N. Korea Nuclear Accord Reached
Wednesday, October 3, 2007
North Korea will begin disabling key nuclear facilities within weeks and start disclosing details of its nuclear programs under a six-nation agreement to be announced this week, U.S. and Asian diplomats said yesterday.
Success on the deal appears to have been aided by a "side understanding" between Washington and Pyongyang that could accelerate the removal of North Korea from a U.S. list of state sponsors of terrorism.
The United States also appears willing to accept, initially, more limited action to disable three key nuclear facilities at Yongbyon than it originally sought, with the understanding that additional work to incapacitate the facilities would occur later. In exchange, North Korea is expected to disclose the extent of its weapons-grade plutonium, including how much was used in a nuclear test last year.
North Korea also will allow nuclear experts from Russia, China and the United States to examine aluminum tubes procured from Russia that could have been used in a uranium-enrichment program, diplomats said.
But diplomats said it is unclear whether North Korea will admit to acquiring centrifuges for use in such a program, as the United States has charged. The Bush administration in 2002 accused North Korea of having a clandestine uranium-enrichment program, and the accusation led to the collapse of a 1994 deal that had frozen the facilities at Yongbyon.
The flurry of diplomatic activity, coming nearly a year after North Korea shocked Asia by conducting its first nuclear test, demonstrates both increasing flexibility by the Bush administration in its waning months and increased willingness by North Korea to close parts of its nuclear program for potential economic benefits.
The Bush administration had once insisted on "complete, verifiable, irreversible dismantlement" before North Korea could receive benefits, but it has significantly moderated its stance since the North Korean nuclear test.

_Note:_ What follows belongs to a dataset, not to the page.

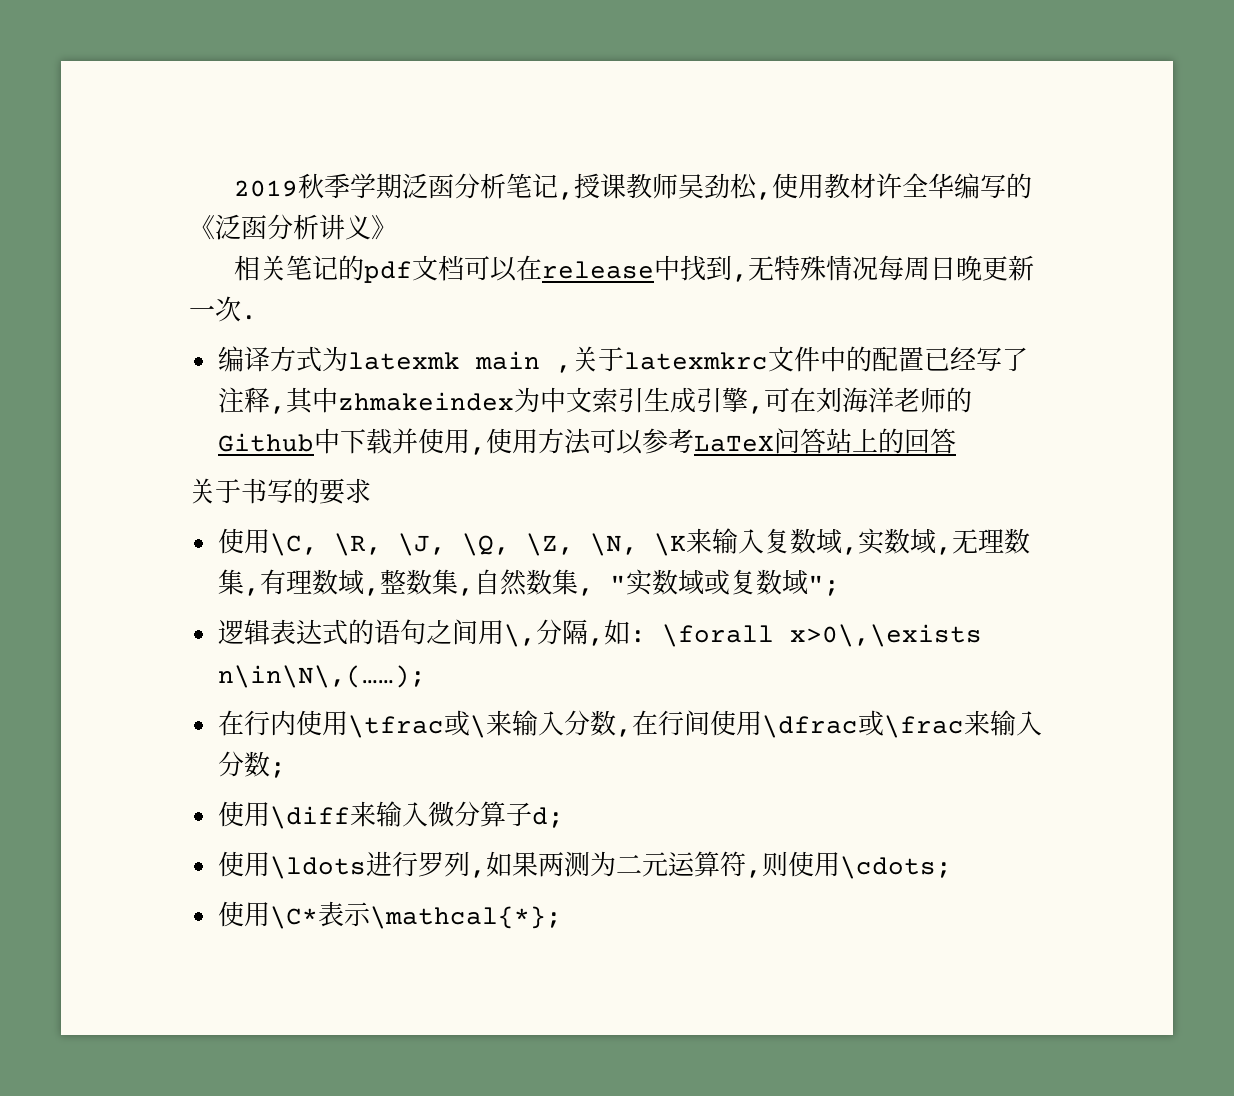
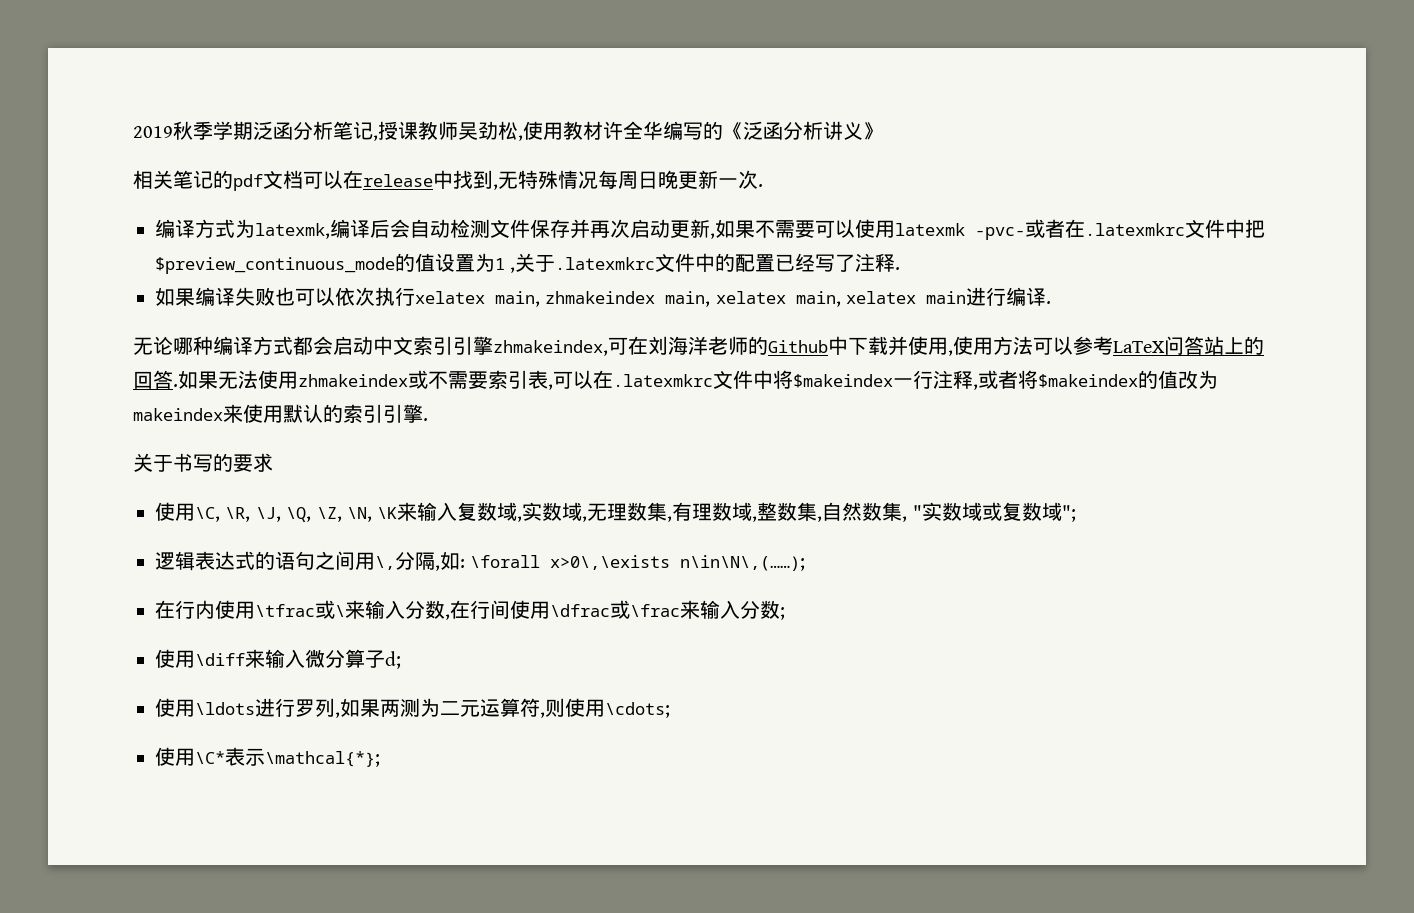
[347,351,540,370] latexmk main -> [255,219,1265,240] [155,253,505,274] latexmk,编译后会自动检测文件保存并再次启动更新,如果不需要可以使用latexmk -pvc-或者在.latexmkrc文件中把$preview_continuous_mode的值设置为1
[623,352,768,370] latexmkrc -> [555,257,656,270] .latexmkrc
[269,387,764,414] ,其中zhmakeindex为中文索引生成引擎, -> [895,267,901,270] [155,287,1052,307] [133,336,608,356] . // 如果编译失败也可以依次执行xelatex main, zhmakeindex main, xelatex main, xelatex main进行编译. // 无论哪种编译方式都会启动中文索引引擎zhmakeindex,
(956, 441) none -> [173,370,1218,390] [133,404,428,423] .如果无法使用zhmakeindex或不需要索引表,可以在.latexmkrc文件中将$makeindex一行注释,或者将$makeindex的值改为makeindex来使用默认的索引引擎.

China plans to release the text of the agreement as early as today, after President Bush formally gave his approval yesterday during a breakfast meeting with Assistant Secretary of State Christopher R. Hill, the chief negotiator; Secretary of State Condoleezza Rice; Vice President Cheney; and three other top officials. Hill flew back from Beijing, the site of talks that included South Korea, Japan and Russia, to brief Bush on the details.
Removing North Korea from the terrorism list would be a largely symbolic move, but it is highly prized by the North Korean government. It is problematic for Japan, which wants North Korea to first settle questions concerning the abductions of Japanese citizens by North Korean agents. North Korea has pressed for an exact date, but diplomats said no date appears in the final text.
Pyongyang also wants to be free of financial sanctions imposed by the U.S. Trading With the Enemy Act, a 1917 law that allows for a near-total economic boycott of countries at war with the United States.
Hill said that the terrorism list is a "delicate issue" and that being "too explicit about when it might happen is not helpful in terms of Japanese-North Korean relations. We are trying to handle it with sensitivity."
Still, he acknowledged that Pyongyang and Washington have a series of side understandings that amplify and clarify language in the six-party text. He indicated that one of those understandings encourages North Korea to be more forthcoming with the Japanese about the abductions.